BEGIN
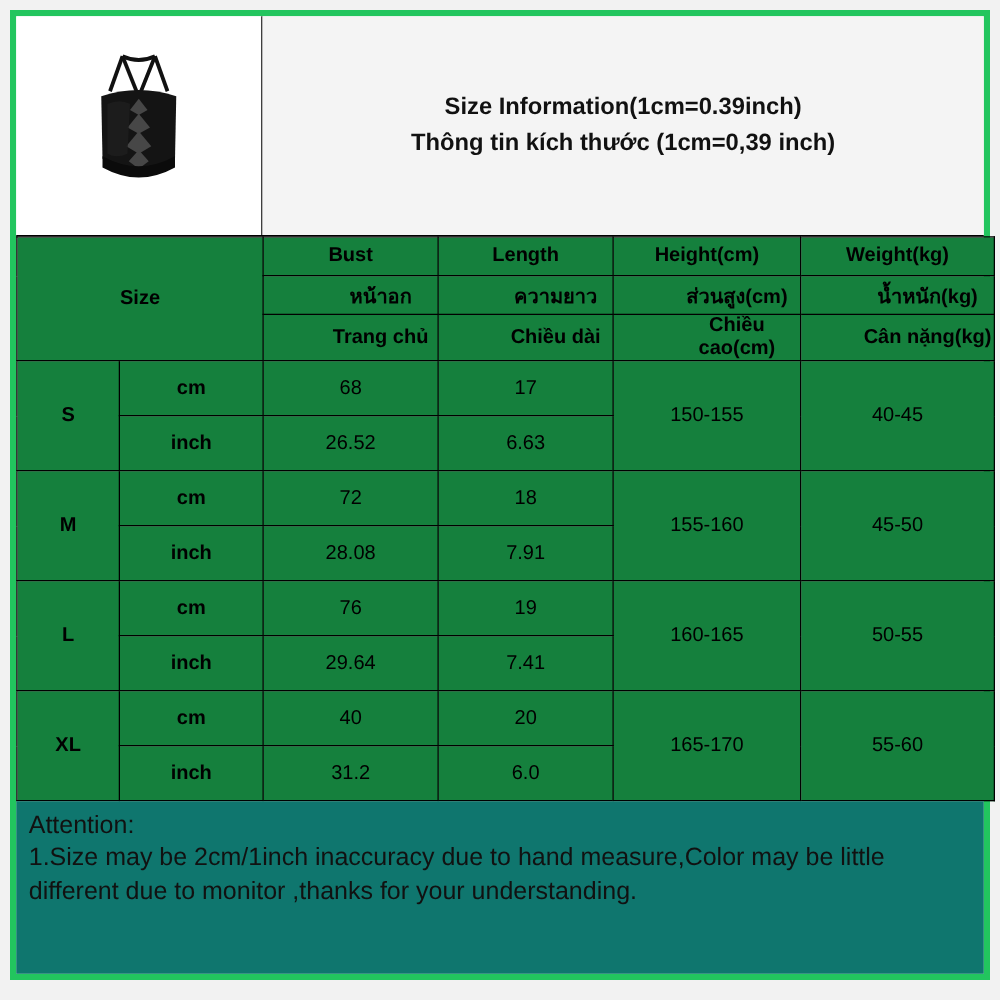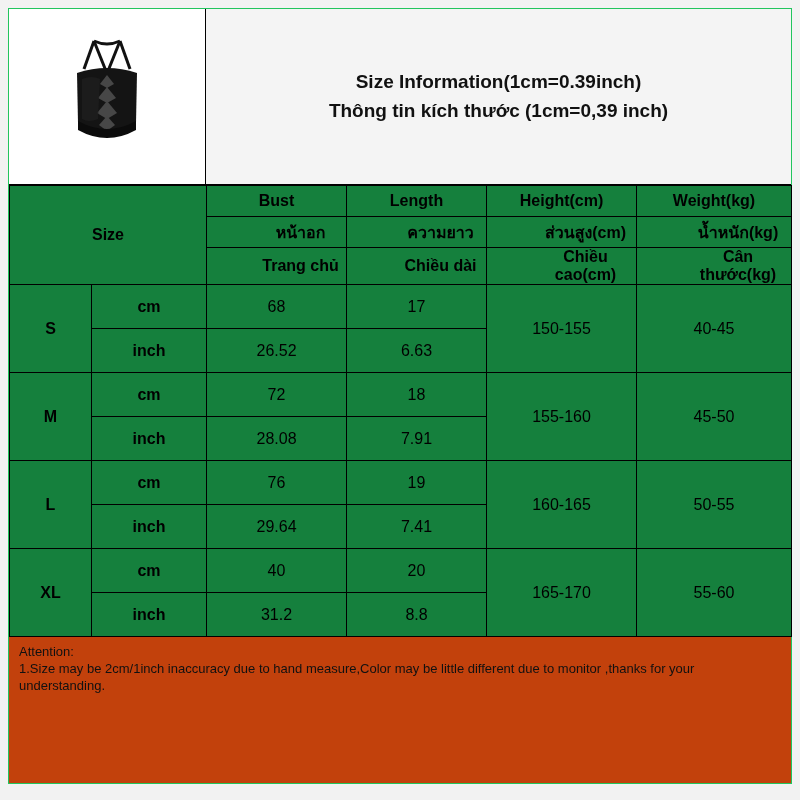"Size Information(1cm=0.39inch)" .sheet { border: 1px solid #22c55e -> 5px solid #22c55e }
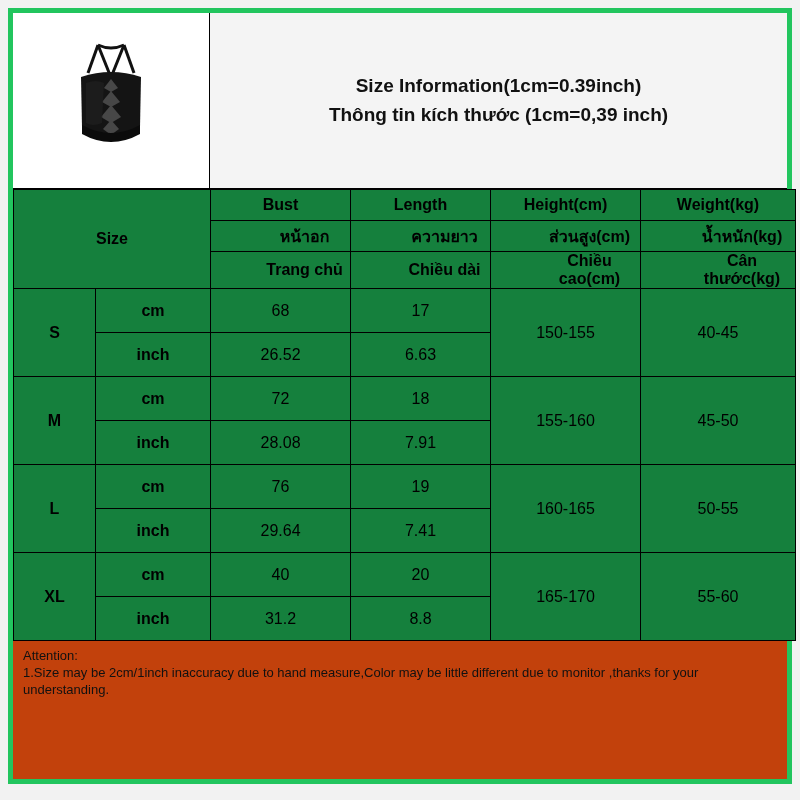"Cân thước(kg)" td { text: thước -> nặng }
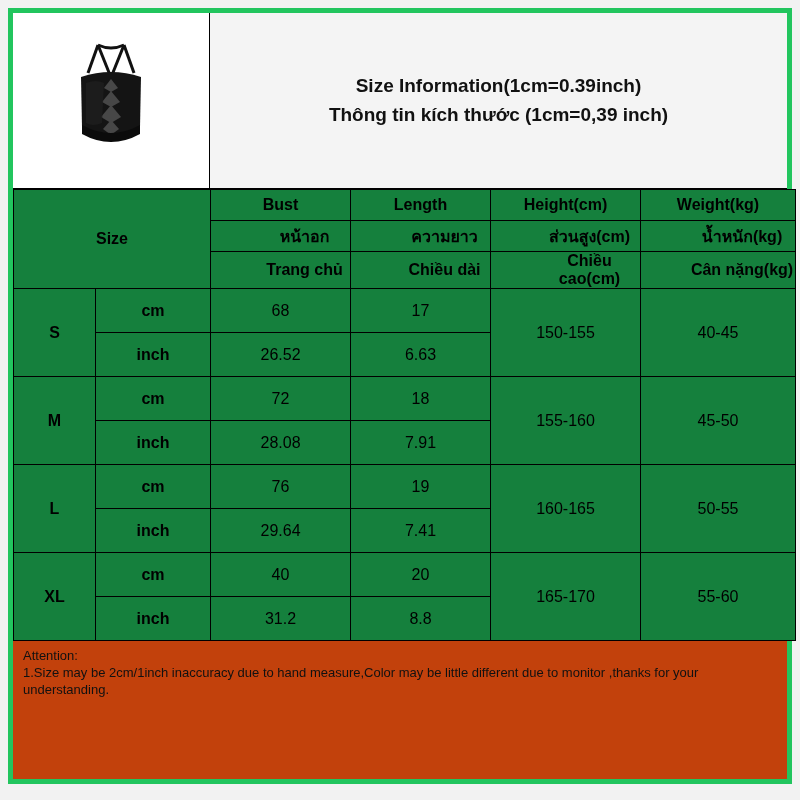"8.8" td.val-cell { text: 8.8 -> 6.0 }
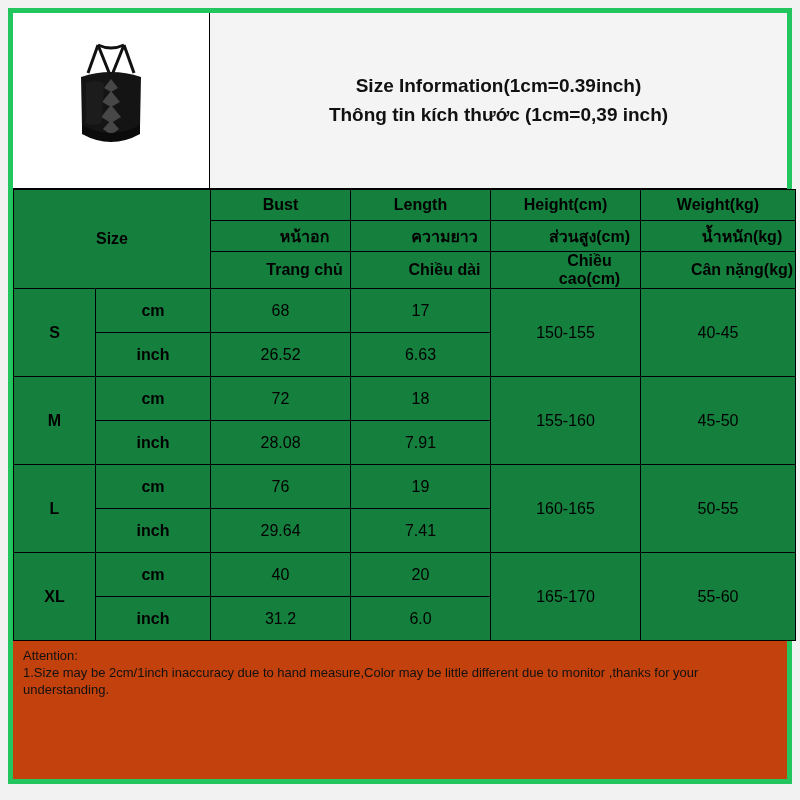"Attention:" .attention { background: #c2410c -> #0f766e; font-size: 13px -> 20px }
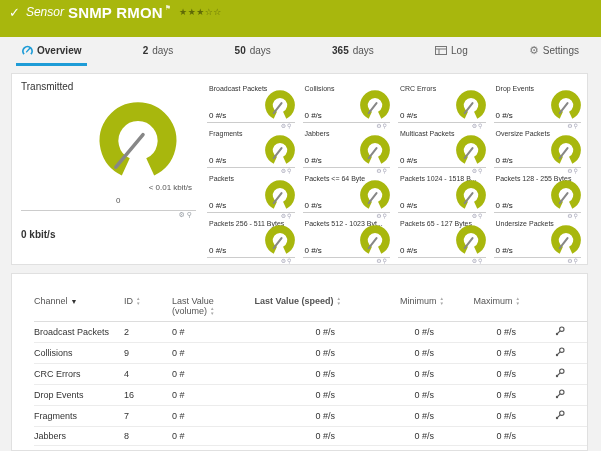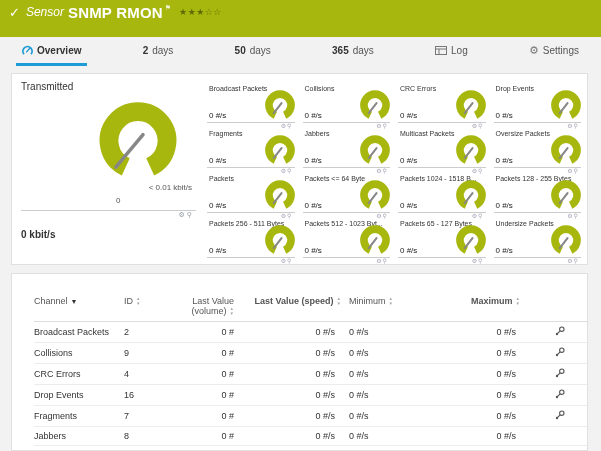"Last Value (volume)" .c3 { text-align: right -> left }
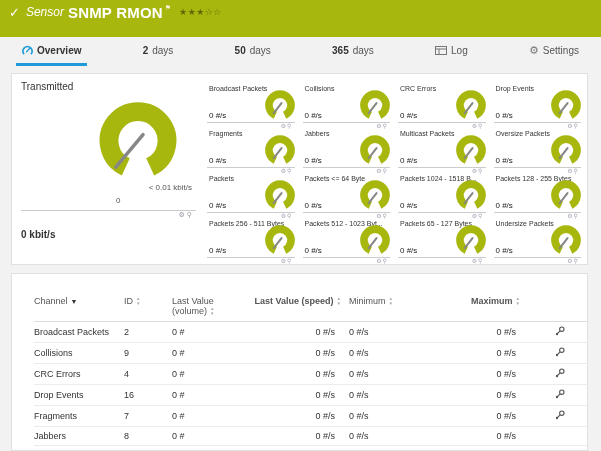"Minimum" .c5 { text-align: none -> right }
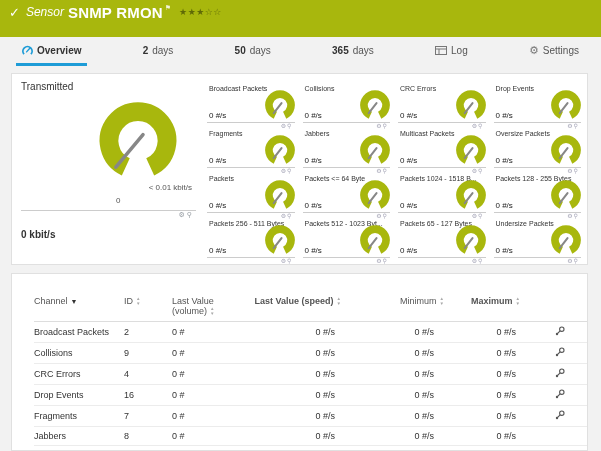"Maximum" th.c6 { font-weight: bold -> none }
END
TASK INSTRUCTIONS:
This task asks for the data above repeated exactly, without a single picture.

OUTPUT OF THE TASK:
"Size Information(1cm=0.39inch)" .sheet { border: 1px solid #22c55e -> 5px solid #22c55e }
"Cân thước(kg)" td { text: thước -> nặng }
"8.8" td.val-cell { text: 8.8 -> 6.0 }
"Attention:" .attention { background: #c2410c -> #0f766e; font-size: 13px -> 20px }
"Last Value (volume)" .c3 { text-align: right -> left }
"Minimum" .c5 { text-align: none -> right }
"Maximum" th.c6 { font-weight: bold -> none }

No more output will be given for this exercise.